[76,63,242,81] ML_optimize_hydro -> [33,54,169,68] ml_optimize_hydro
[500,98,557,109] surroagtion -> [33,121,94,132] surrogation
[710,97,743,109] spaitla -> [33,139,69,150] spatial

...

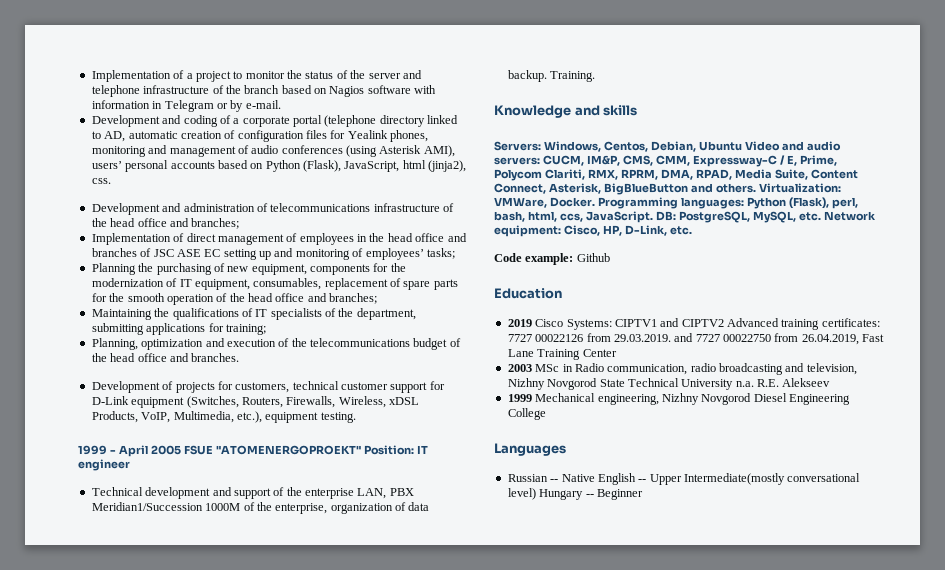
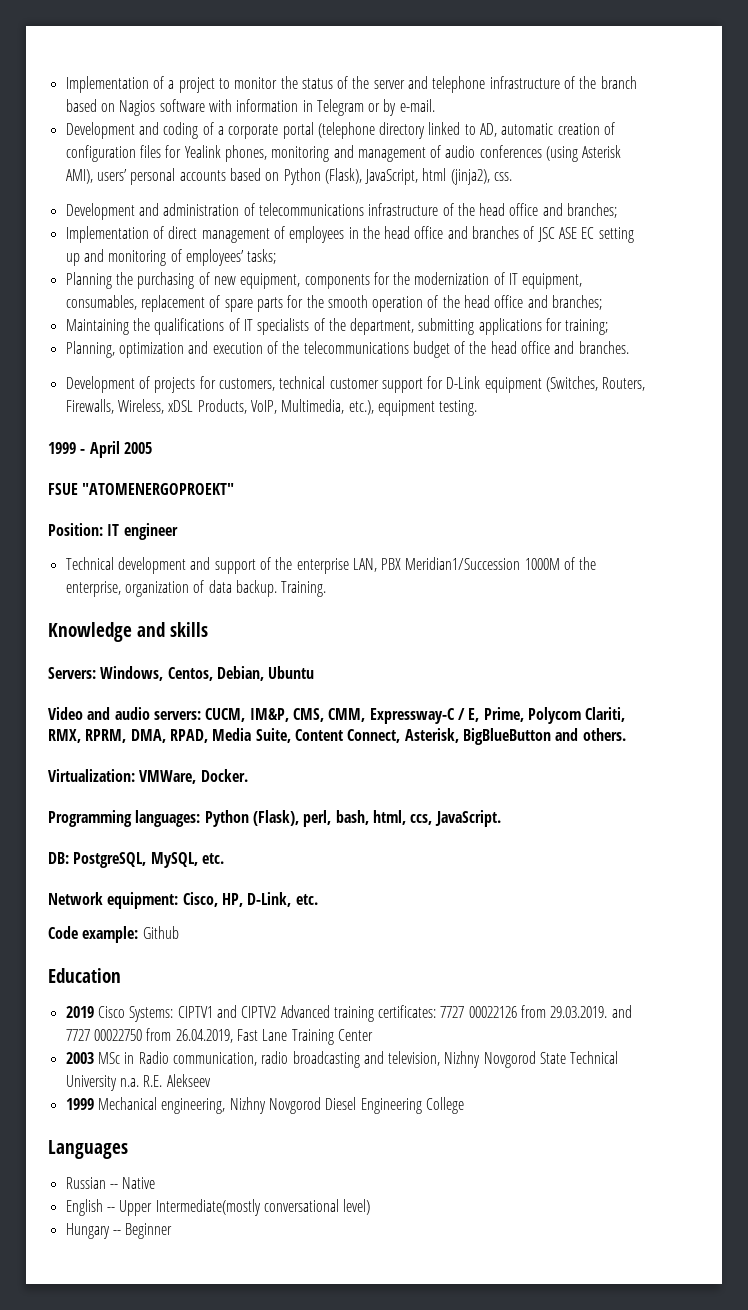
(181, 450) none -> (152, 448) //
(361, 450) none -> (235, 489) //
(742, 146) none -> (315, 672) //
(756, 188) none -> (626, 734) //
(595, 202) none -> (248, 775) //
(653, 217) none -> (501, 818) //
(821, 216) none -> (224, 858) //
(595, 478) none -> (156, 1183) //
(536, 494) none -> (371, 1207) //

The task: Leave out every line above except those from the line with "[76,63,242,81] ML_optimize_hydro ->" up to and including the line with "[710,97,743,109] spaitla ->", and copy those exactly.

Exercise solution:
[76,63,242,81] ML_optimize_hydro -> [33,54,169,68] ml_optimize_hydro
[500,98,557,109] surroagtion -> [33,121,94,132] surrogation
[710,97,743,109] spaitla -> [33,139,69,150] spatial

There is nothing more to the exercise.